**Brief**
Restate word for word the lines below from the one that has "se scoală de" through the one that has "font-size: 23px ->", keeping both and dropping all pictures.

**Extracted data**

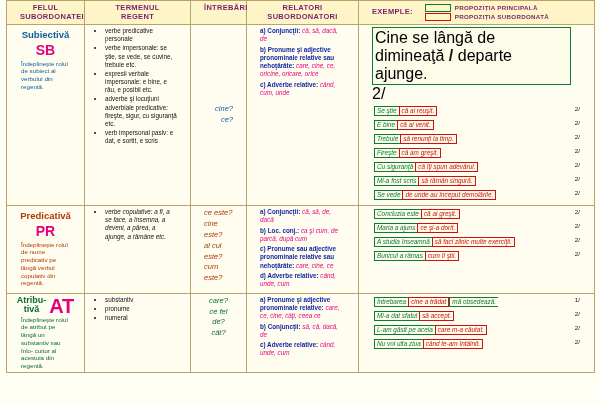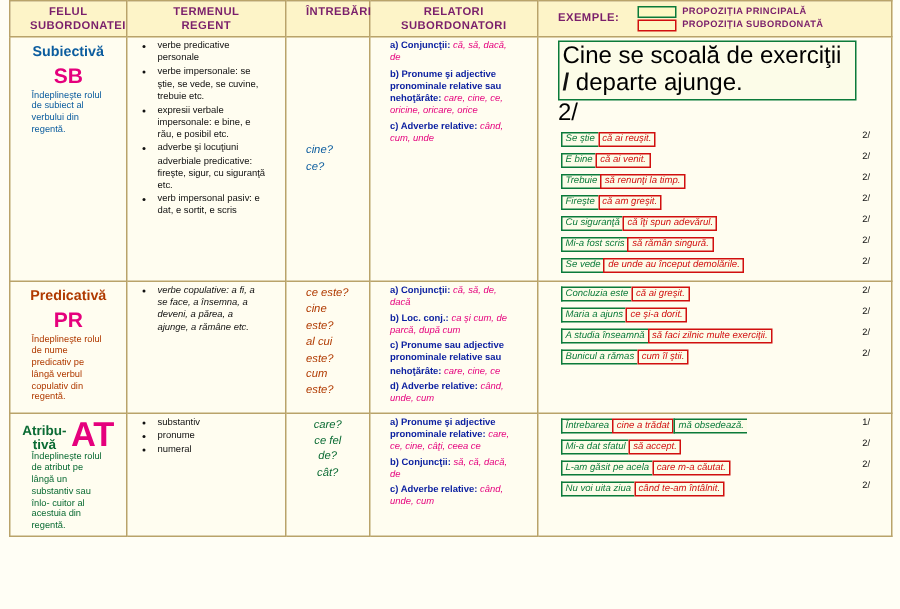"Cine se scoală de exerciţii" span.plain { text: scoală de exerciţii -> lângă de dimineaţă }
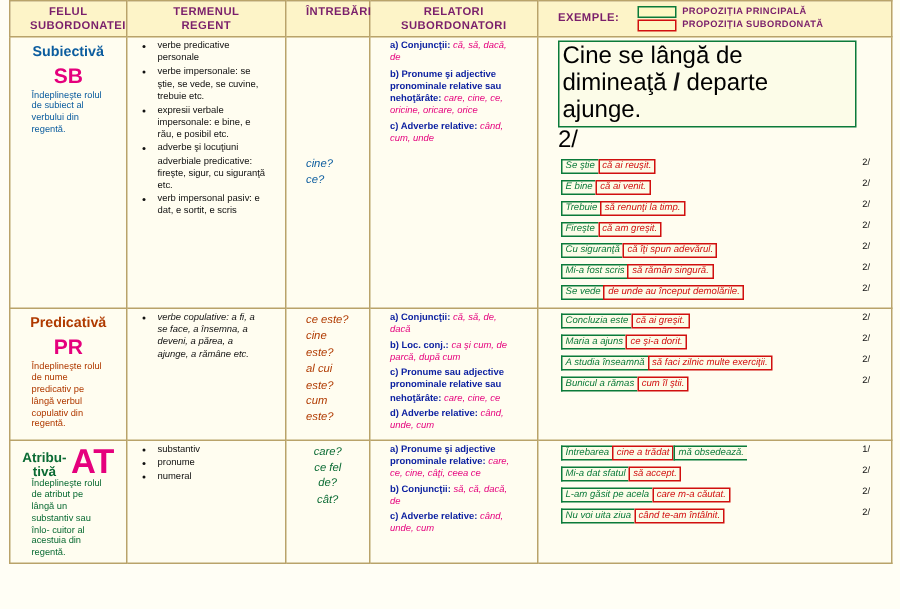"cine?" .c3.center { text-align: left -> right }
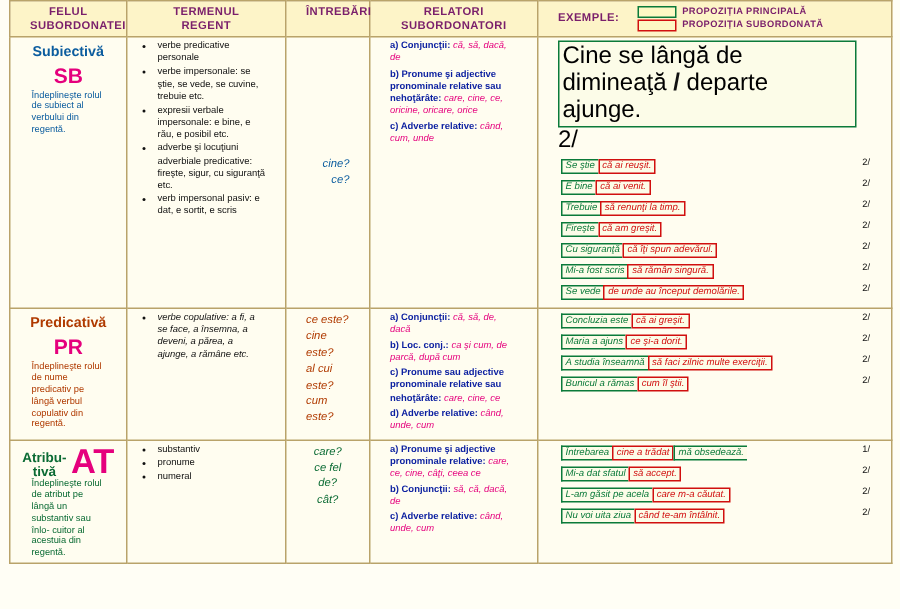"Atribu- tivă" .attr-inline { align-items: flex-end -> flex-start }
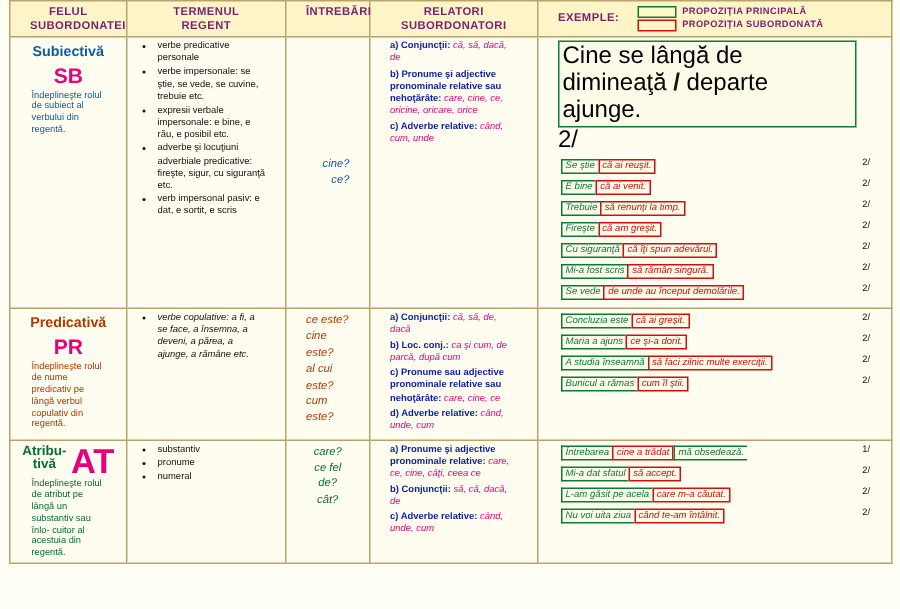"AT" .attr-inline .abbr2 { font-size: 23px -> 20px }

...

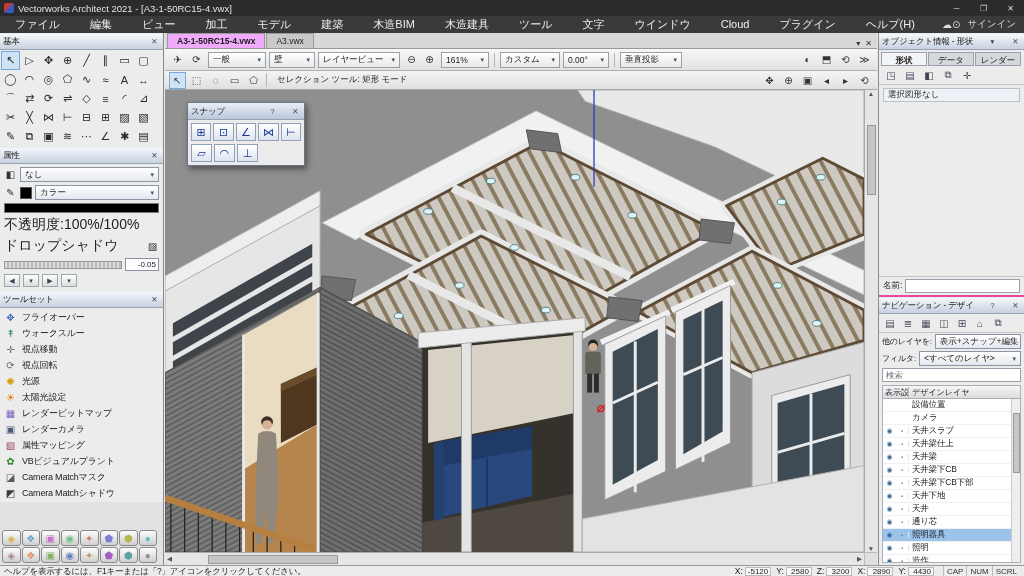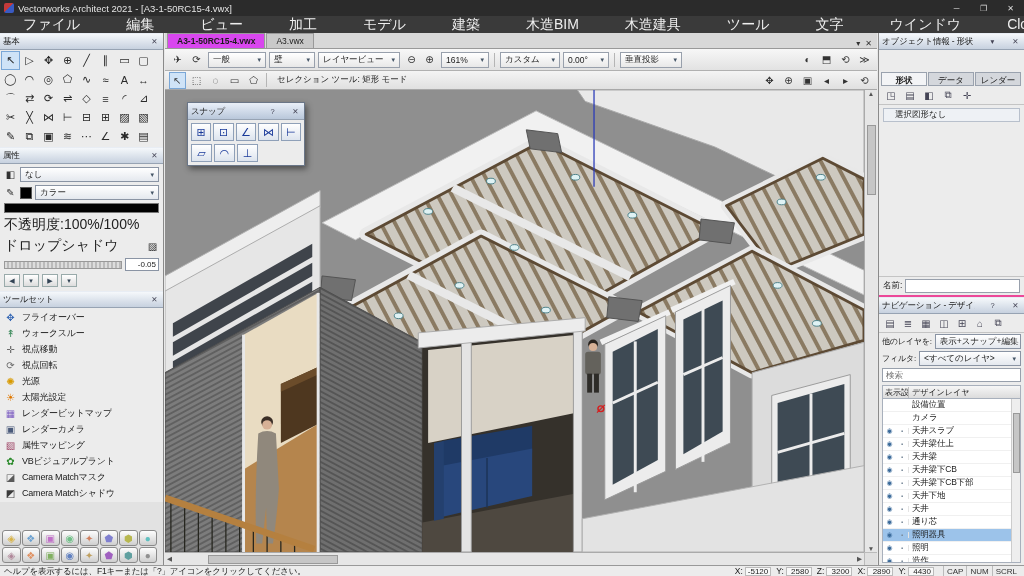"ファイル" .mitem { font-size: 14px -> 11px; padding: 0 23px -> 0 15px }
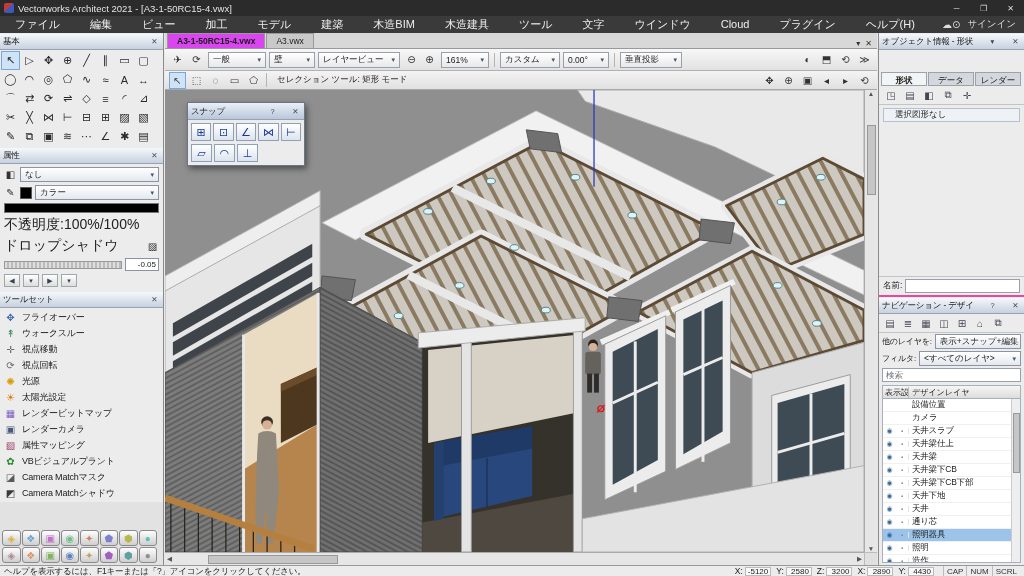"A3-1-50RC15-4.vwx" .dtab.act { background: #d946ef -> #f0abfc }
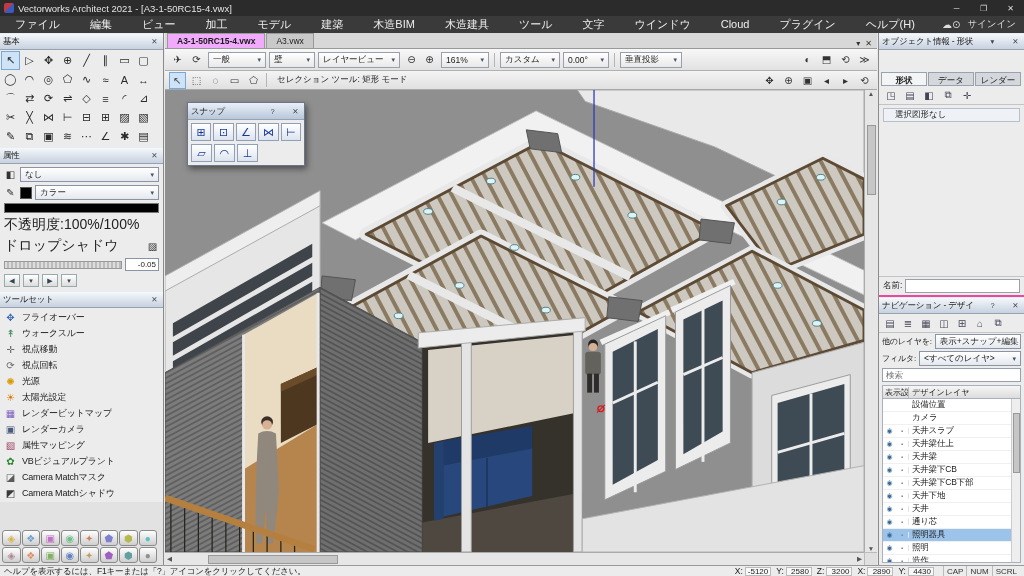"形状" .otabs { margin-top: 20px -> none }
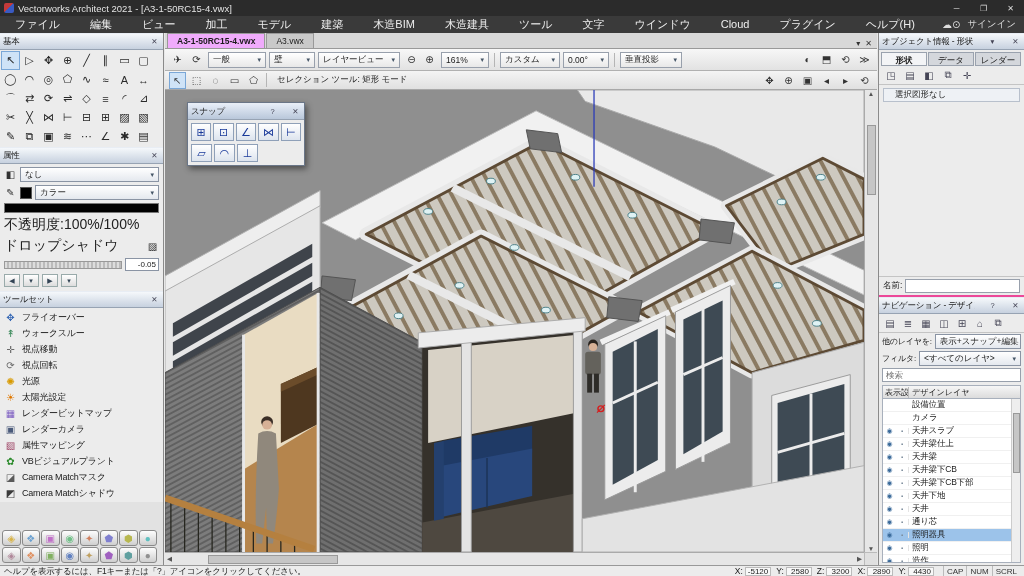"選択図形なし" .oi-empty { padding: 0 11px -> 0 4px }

**Exercise solution**
"Cine se scoală de exerciţii" span.plain { text: scoală de exerciţii -> lângă de dimineaţă }
"cine?" .c3.center { text-align: left -> right }
"Atribu- tivă" .attr-inline { align-items: flex-end -> flex-start }
"AT" .attr-inline .abbr2 { font-size: 23px -> 20px }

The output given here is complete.